Most shocking of all is recent data showing that veterans were found to be twice as likely to commit suicide as civilians, and vets aged 20 to 24 were up to four times as likely. The information was collected by CBS News, whose investigation last November of the death records of 45 states revealed at least 6,256 suicides among veterans in the year 2005 alone.
While these figures involve vets of all wars, and not all deaths are directly attributable to war-related psychological problems such as post-traumatic stress disorder (PTSD), the numbers provide evidence for what CBS characterized as a military suicide "epidemic" -- a term to which the VA takes exception.
"One suicide is too many," VA spokesman Phil Budahn told Our Sunday Visitor. "There is an unfortunate historical record of an incidence of suicide among returning combat vets for about the first five years after they return. We've seen that in other conflicts going back at least as far as World War II."
Although PTSD is a contributing cause in many instances, problems in relationships have been the most common stress factor among active-duty and returning vets alike.
Active-duty service personnel "are under stress in harm's way, and hearing about troubles back home cause more stress," said Father (Cmdr.) John Hannigan, a Chicago priest and Marine chaplain who spent 19 months ministering to soldiers in Iraq and now serves at the Marine Corps Air Ground Combat Center in Twentynine Palms, Calif. "They come back home and notice things have changed, and that the people in their lives have changed. ... They have not fully recovered from the stress of warfare, and now they're faced with a different type of stress."

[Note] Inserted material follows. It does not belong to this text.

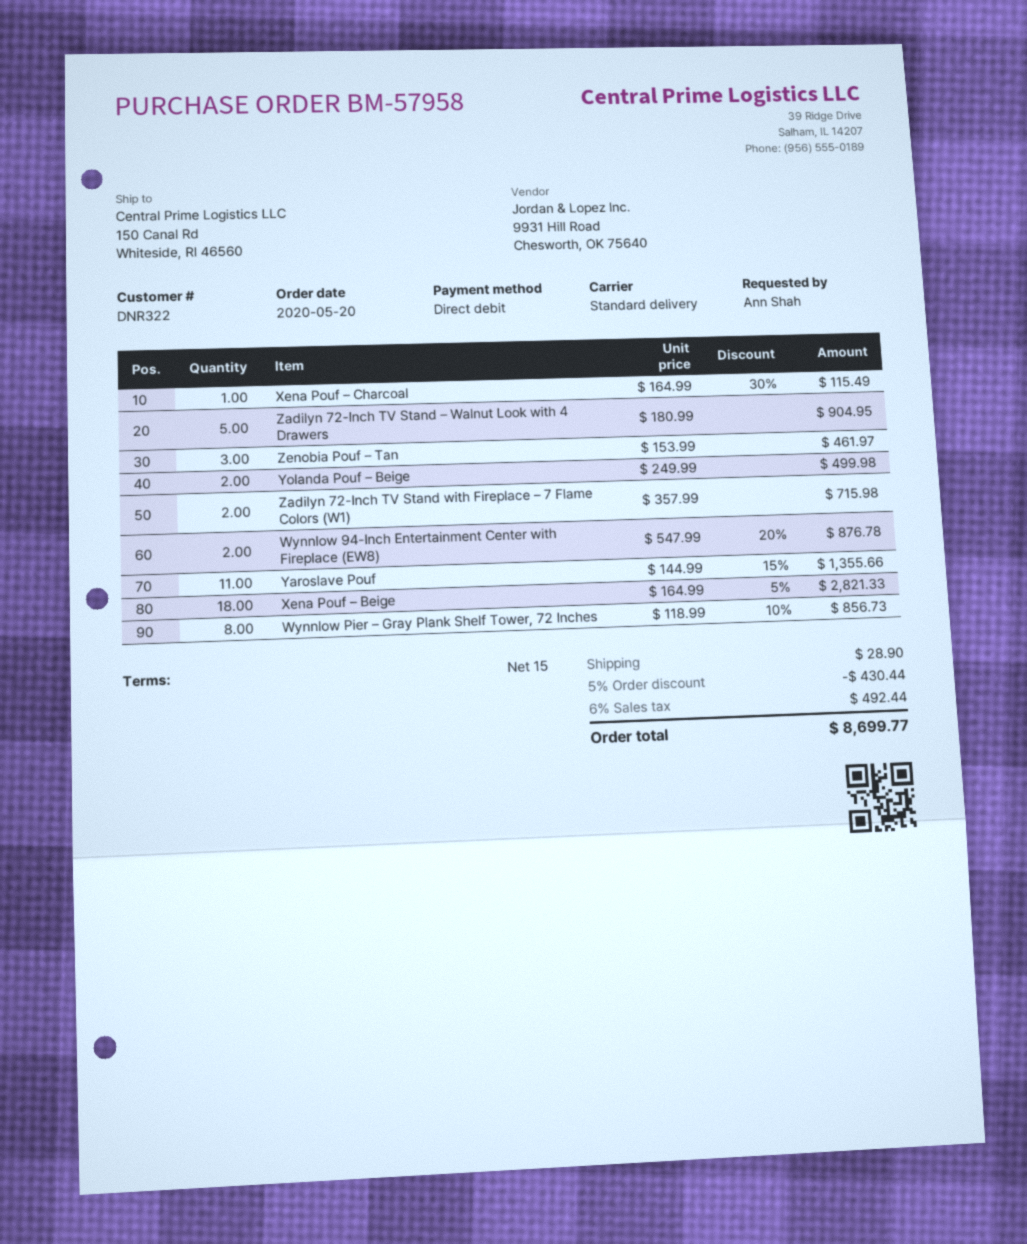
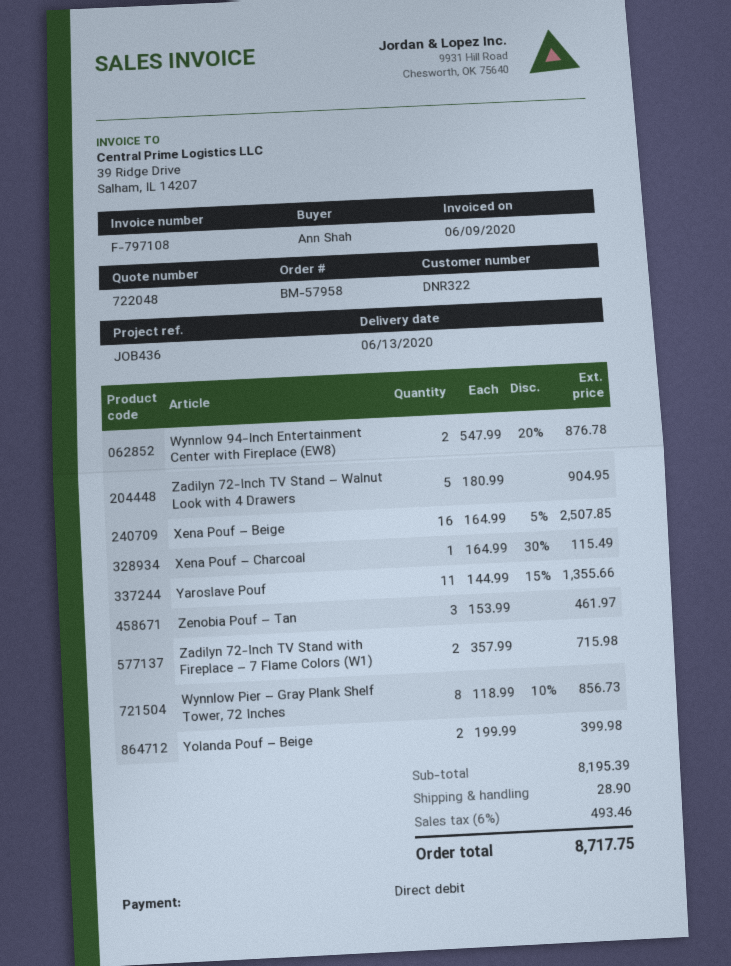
Yolanda Pouf – Beige: 2 x 249.99 = 499.98 -> 2 x 199.99 = 399.98
Xena Pouf – Beige: 18 x 164.99 - 5% = 2821.33 -> 16 x 164.99 - 5% = 2507.85
discount: 5% = 430.44 -> none
tax: 6% = 492.44 -> 6% = 493.46
total: 8699.77 -> 8717.75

Multiple other factors exist. A Department of Defense task force concluded last June that extended tours of duty and multiple deployments increase soldiers' mental health risk. A January report by the Iraq and Afghanistan Veterans of America (IAVA) cites studies that a shortage of trained mental-health professionals in combat zones and insufficient psychological evaluations of returning combat veterans mean that many with PTSD or suicidal tendencies go undiagnosed.

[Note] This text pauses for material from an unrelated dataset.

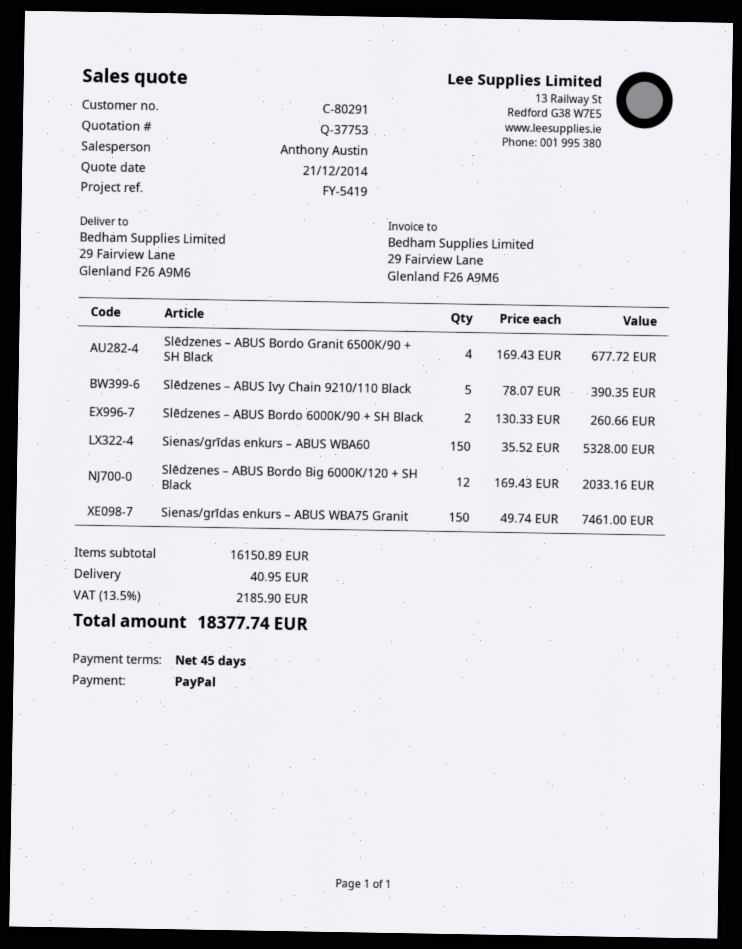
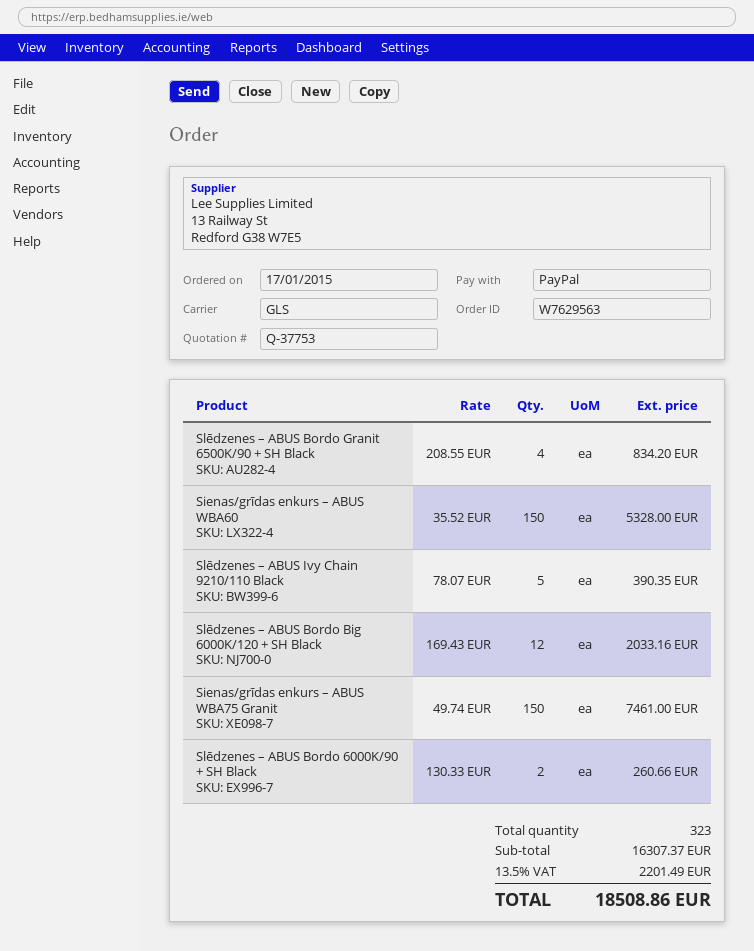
Slēdzenes – ABUS Bordo Granit 6500K/90 + SH Black: 4 x 169.43 = 677.72 -> 4 x 208.55 = 834.20
subtotal: 16150.89 -> 16307.37
shipping: 40.95 -> none
tax: 13.5% = 2185.90 -> 13.5% = 2201.49
total: 18377.74 -> 18508.86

Those are concerns that both the military and the VA are getting better at addressing, Budahn said. The VA has been "ramping up since the fighting began" and has added 3,000 mental health professionals to its system in the past two years. VA health workers now routinely ask questions and look for signs that might indicate PTSD regardless of what medical concern brought the veteran to its facility.
One of the keys to success in preventing suicide is early intervention.
"We have good hard clinical studies that show that the incidence and severity of PTSD could be lessened if care is provided closer to the front lines," he said. "The military is doing a better job than it ever has in the past in terms of providing that care to the soldiers, so that sometimes they're talking about it within hours of a traumatizing event. All that helps ultimately to defuse the development of more serious problems later."
Father Hannigan believes support for the military and veterans is sufficient but that more can always be done.
"We need everyone to be first responders," he said. "Everyone must be aware of and prevent suicidal ideations. Joking about killing oneself must always be taken seriously, just as jokes about hijacking are not tolerated anymore at airports."
One big obstacle to mental-health care screening has been that the active-duty soldier or veteran often has had to seek help on his own initiative. That goes against the image of a soldier as a tough individual who can handle extreme pain and stress. IAVA stated in its recent report that 50 percent of soldiers and Marines in Iraq who test positive for mental-health problems worry that fellow service members will see them as weak or that the diagnosis will hurt their military career. "Because of these fears, those most in need of counseling will rarely seek it out," the report said.
That's where tools like the Army's new interactive suicide-prevention training video come in: It's part of an effort to de-stigmatize mental-health issues and to encourage military men and women to recognize when someone is at risk for suicide and to offer appropriate help. Father Hannigan himself was in San Diego in February to participate in a mandatory seminar on "Understanding and Addressing Combat Stress."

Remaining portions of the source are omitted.